» Your instructions
Exactly reproduce the lines from the one holding "text: Supportbase Green" through the end of the records, including both boundary lines but no pictures.
*** Listed records Section Begins ***
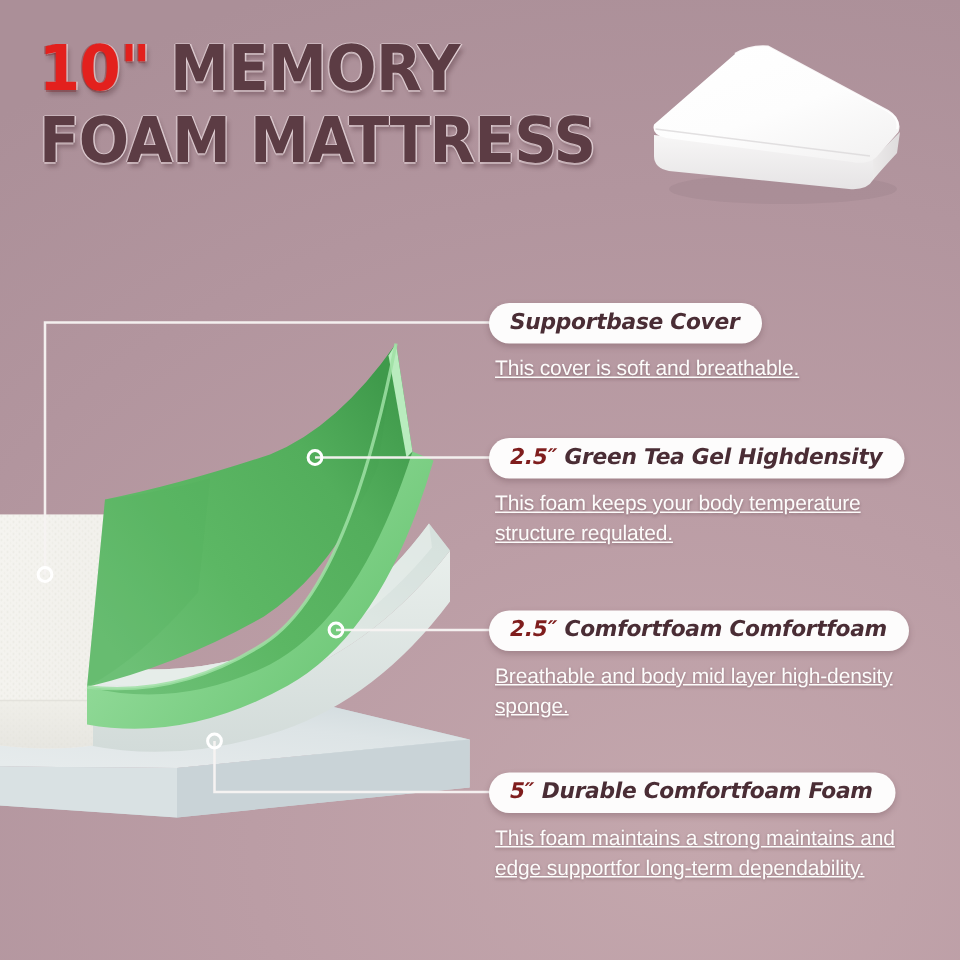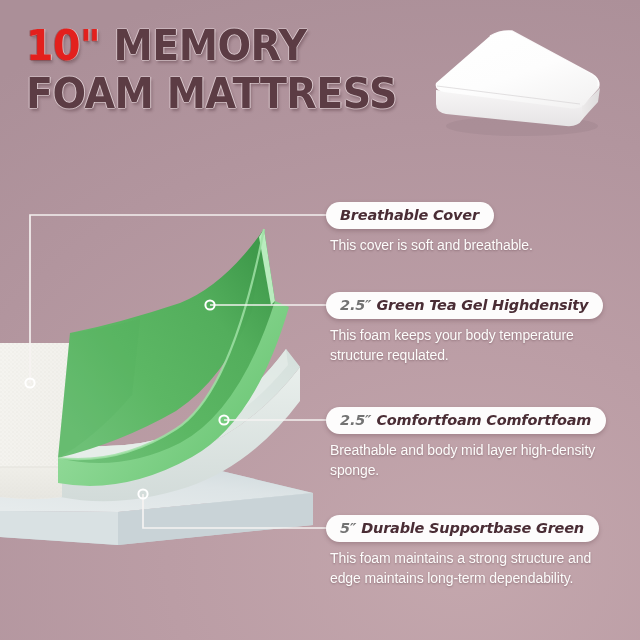"Breathable Cover" span.pill-text { text: Breathable -> Supportbase }
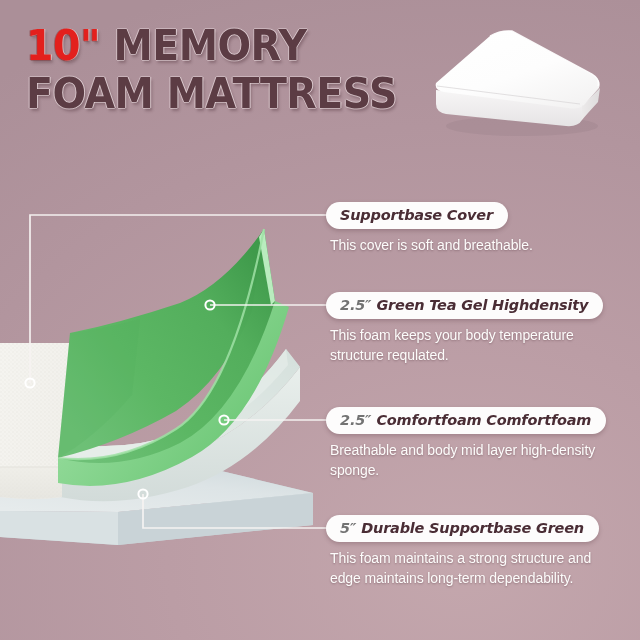"This cover is soft and" .desc { text-decoration: none -> underline }
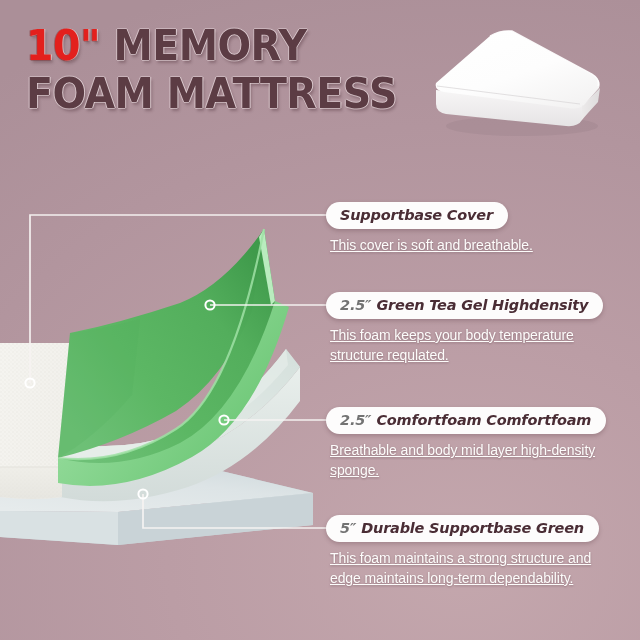"2.5″" .pill-measure { color: #737373 -> #7f1d1d }
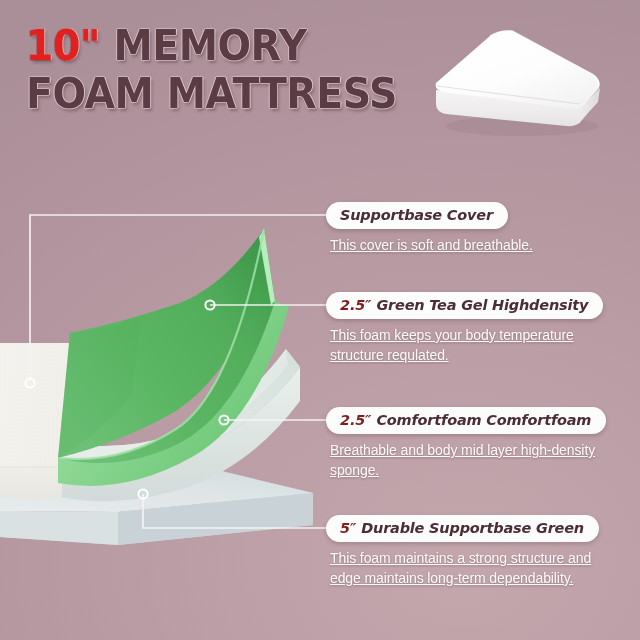"Durable Supportbase Green" span.pill-text { text: Supportbase Green -> Comfortfoam Foam }
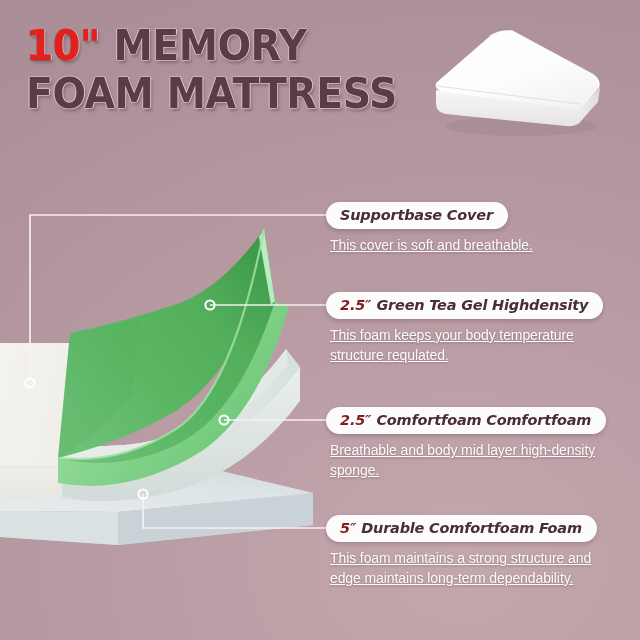"This foam maintains a strong" div.desc { text: structure and edge maintains -> maintains and edge supportfor }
*** Listed records Section Ends ***
» Your solution
"Durable Supportbase Green" span.pill-text { text: Supportbase Green -> Comfortfoam Foam }
"This foam maintains a strong" div.desc { text: structure and edge maintains -> maintains and edge supportfor }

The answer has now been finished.